Work instruction | Please transcribe the listing that follows exactly; images are to be excluded.

Entries shown |
---------------
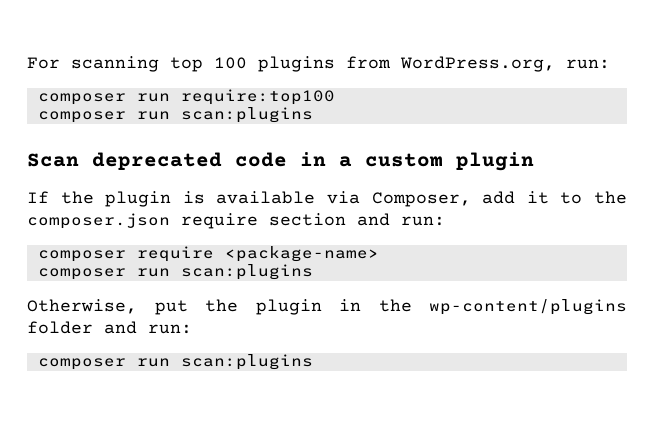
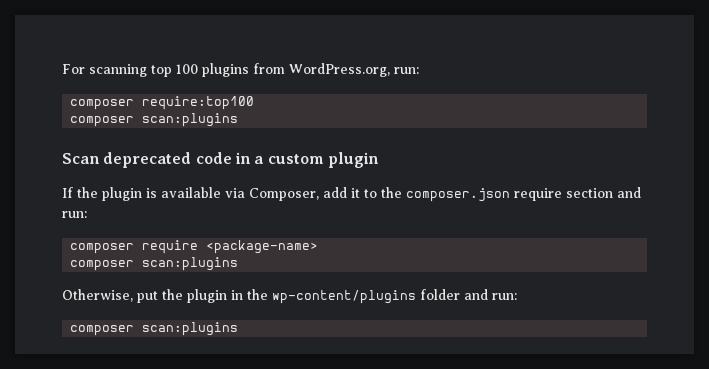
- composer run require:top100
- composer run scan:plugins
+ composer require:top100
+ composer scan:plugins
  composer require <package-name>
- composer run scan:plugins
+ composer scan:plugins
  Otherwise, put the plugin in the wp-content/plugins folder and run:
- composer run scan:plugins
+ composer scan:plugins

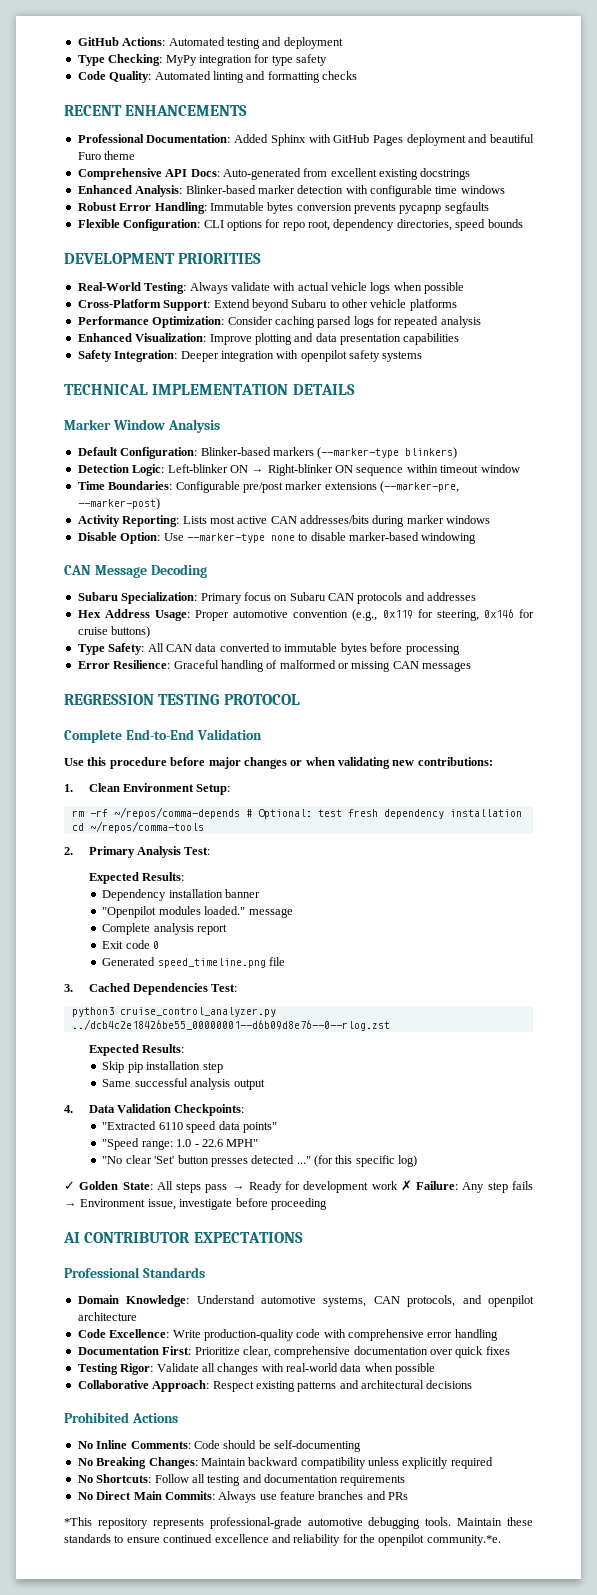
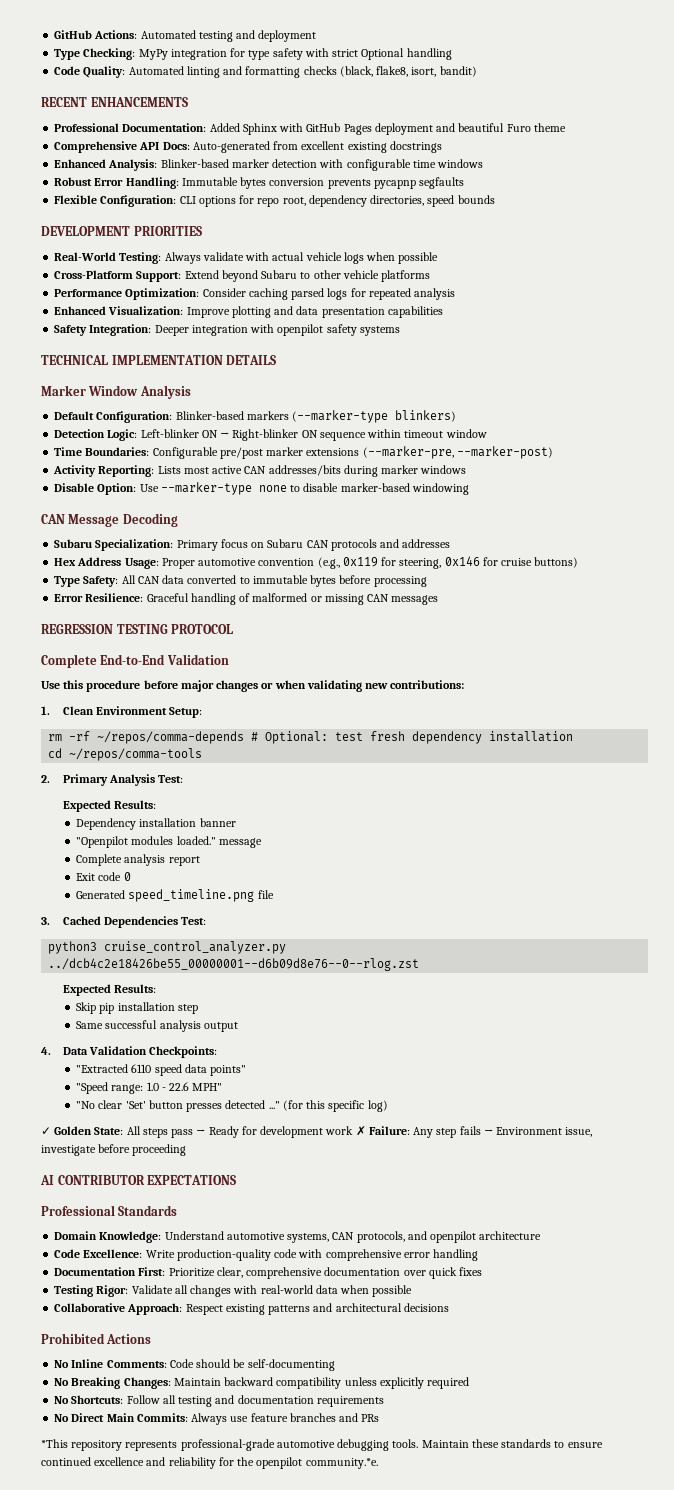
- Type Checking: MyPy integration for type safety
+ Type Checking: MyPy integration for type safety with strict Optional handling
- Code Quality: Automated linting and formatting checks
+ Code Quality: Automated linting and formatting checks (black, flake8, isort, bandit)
---------------
Your response |
- composer run require:top100
- composer run scan:plugins
+ composer require:top100
+ composer scan:plugins
  composer require <package-name>
- composer run scan:plugins
+ composer scan:plugins
  Otherwise, put the plugin in the wp-content/plugins folder and run:
- composer run scan:plugins
+ composer scan:plugins

- Type Checking: MyPy integration for type safety
+ Type Checking: MyPy integration for type safety with strict Optional handling
- Code Quality: Automated linting and formatting checks
+ Code Quality: Automated linting and formatting checks (black, flake8, isort, bandit)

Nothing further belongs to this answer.